Georgette sorrira ante tanta paixão, e sentira-se tocada por ela.
― Não esperes que eu mude ― dissera-lhe, sorrindo. ― Se o que dizes é verdade, então não há conflito entre nós.
― Não quero que mudes ― respondera Cilke. ― E se o FBI afetar o nosso relacionamento, procurarei outro trabalho.
Nem precisara de dizer-lhe o sacrifício que isso teria representado para ele.
Quantas pessoas podem dizer que são perfeitamente felizes, que têm um ser humano em quem confiam sem reservas? Ele encontrava um conforto enorme no seu papel de guardião, da fidelidade que guardava ao corpo e ao espírito dela. E ela sentia a vigilância com que, cada segundo de cada dia, ele velava pela sua segurança e pela sua sobrevivência.
Cilke sentia-lhe dolorosamente a falta sempre que era obrigado a ausentar-se para cursos de treino.
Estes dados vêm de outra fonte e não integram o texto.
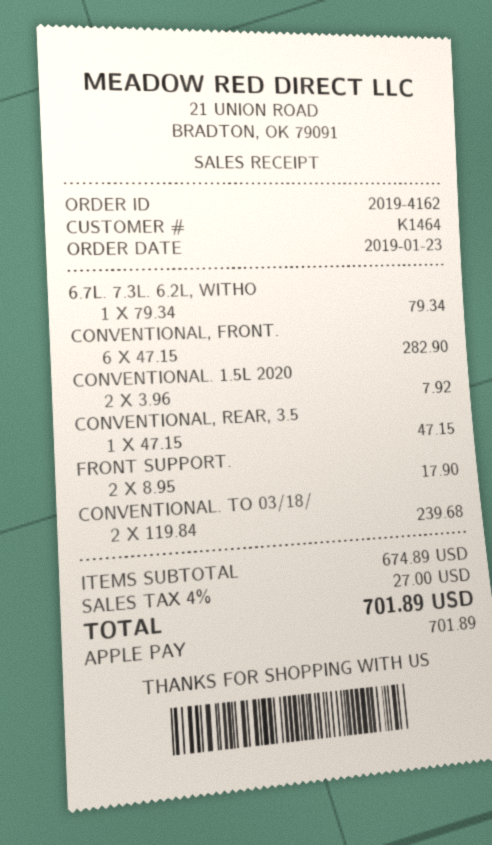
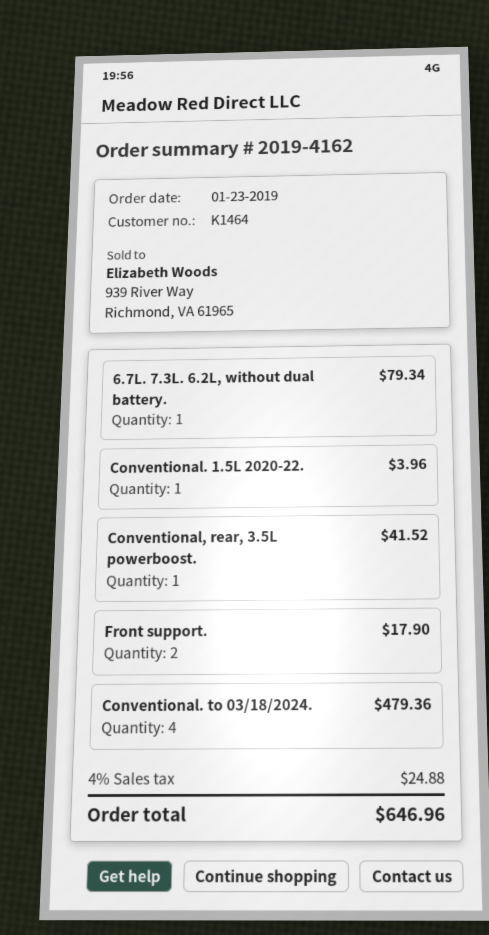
CONVENTIONAL, FRONT.: 6 for 282.90 -> none
CONVENTIONAL. 1.5L 2020: 2 for 7.92 -> 1 for 3.96
CONVENTIONAL, REAR, 3.5: 1 for 47.15 -> 1 for 41.52
CONVENTIONAL. TO 03/18/: 2 for 239.68 -> 4 for 479.36
tax: 4% = 27.00 -> 4% = 24.88
total: 701.89 -> 646.96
Nunca fôra tentado por outras mulheres porque nunca quisera conspirar contra ela. Ansiava pelo momento de voltar a casa, ao sorriso confiante de Georgette, ao seu corpo oferecido num gesto de boas-vindas, quando ela o esperava na cama, nua e vulnerável, perdoando-o pelo trabalho que fazia, uma bênção na sua vida.
Esta felicidade era, no entanto, ensombrada pelos segredos que ele tinha de guardar, pelas graves complicações do seu trabalho, pelo seu conhecimento de que o mundo estava infectado pelo pus de homens e mulheres cheios de maldade, pelas nódoas de humanidade que alastravam ao seu próprio cérebro. Sem ela, não valeria pura e simplesmente a pena viver.
Certa vez, muito ao princípio, ainda trêmulo de medo da felicidade, fizera a única coisa de que verdadeiramente se envergonhava. Montara aparelhos de escuta em sua própria casa para registrar todas as palavras que a mulher dizia. À noite, no segredo da cave, ouvia as gravações. Perscrutara-lhe todas as inflexões, e ela passara o teste; nunca fora maliciosa, nem mesquinha, nem traiçoeira. Fizera isto durante mais de um ano.